Glazing - Chemistry, Alchemy, and Luck!

I don't love glazing.

Without a doubt, it's the hardest part of pottery.

Not only is there a ton of science/chemistry involved (which I love), but there's even MORE trial and error (accompanied by random luck -- which I don't love).

If you read a few books on Glazing, you'll repeatedly see the motto "Test, test, test!" Because even if you have a precise technical recipe for a glaze, all of the following will affect how the glaze comes out:

  • Kiln Environment
  • Kiln Temperature
  • Kiln Firing Cycle
  • Clay Body
  • Quality / source of ingredients
  • Thickness of application
  • Glaze on ADJACENT pieces in the kiln
  • (and many, many more factors)
Coyote White Crawl Glaze, ^5-6

Coyote White Crawl Glaze, ^5-6

So, with that in mind, I've been hunting for a glaze! Specifically, a white crawl / lichen glaze. These glazes have such a high surface tension that they 'draw' up on themselves, creating a cracked surface that looks like a dried up river bed or salt flat.

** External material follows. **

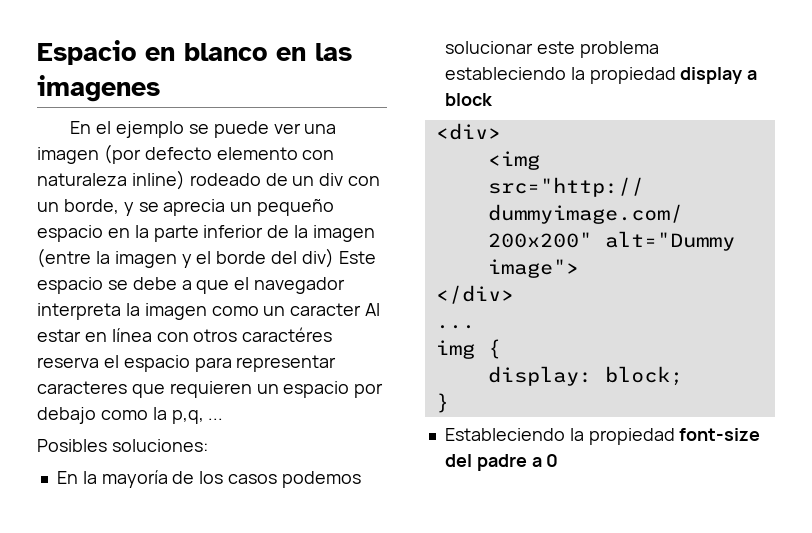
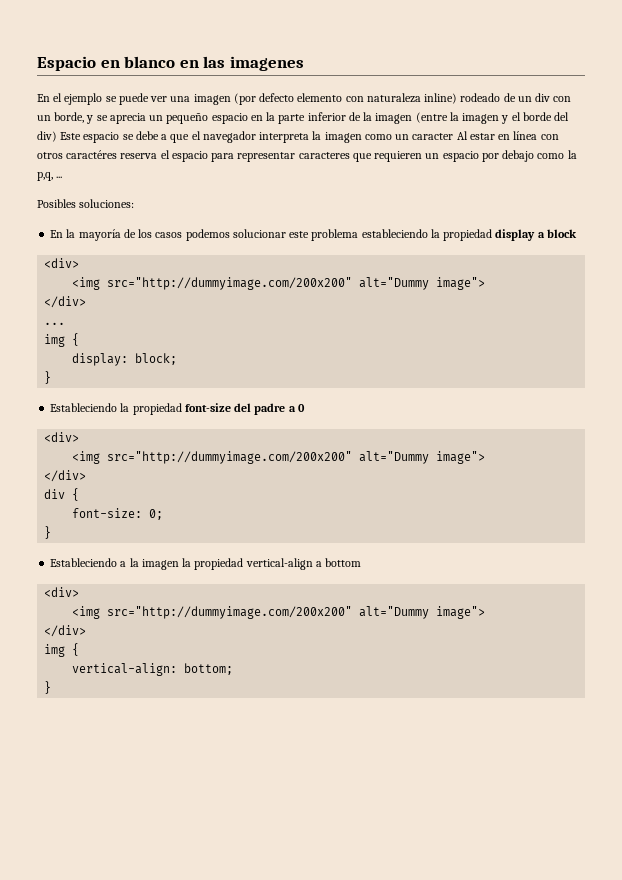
(559, 460) none -> [44,432,80,442] [72,451,486,464] [44,470,87,482] [44,488,80,501] [72,508,164,520] [44,526,52,539] [50,558,362,570] [44,587,80,597] [72,606,486,619] [44,625,87,637] [44,643,80,657] [72,663,234,676] [44,681,52,694] // <div> // <img src="http://dummyimage.com/200x200" alt="Dummy image"> // </div> // div { // font-size: 0; // } // Estableciendo a la imagen la propiedad vertical-align a bottom // <div> // <img src="http://dummyimage.com/200x200" alt="Dummy image"> // </div> // img { // vertical-align: bottom; // }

This past weekend, I spent a few hours in the Glaze Room at my studio, and mixed up some new (and old) glazes. I'm so fortunate because The Potter's Studio in Berkeley has some amazing glazing facilities, including a brand new ventilation system to make sure I don't inhale any toxic dusts.

Here you can see me doing a time-lapse dance while whipping up a batch of my favorite Shino glaze-- measuring ingredients out, mixing them in water, sieving them (a few times), then measuring the right amount of water. 

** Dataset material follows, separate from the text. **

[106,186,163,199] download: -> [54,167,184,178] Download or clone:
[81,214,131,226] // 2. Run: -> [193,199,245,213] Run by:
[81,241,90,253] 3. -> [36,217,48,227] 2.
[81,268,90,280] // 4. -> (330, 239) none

After a long day, I ended up with three test tiles to try out! One for my favorite Shino (to make sure I mixed it correctly), and two different crawl tests. 

Test Tiles: Shino (left), Crawl #1 (middle), Crawl #2 (right)

Mixed results! My Shino turned out as expected (on the left), and the middle lichen glaze I'm pretty happy with. Some of it flaked off, but that's controllable with application.

The glaze on the right... Is why glazing is so hard. I followed the recipe to the letter. I applied it, and I could see it cracking as I expect crawl glazes to do. BUT, the final result hasn't crawled even a bit! It looks like a normal, brown-ish glaze.

Pieces to glaze next week!

In the end though, I count this as a success!

I found a lichen glaze that works for my clay body / kiln, and am ready to start glazing some pieces in the upcoming weeks.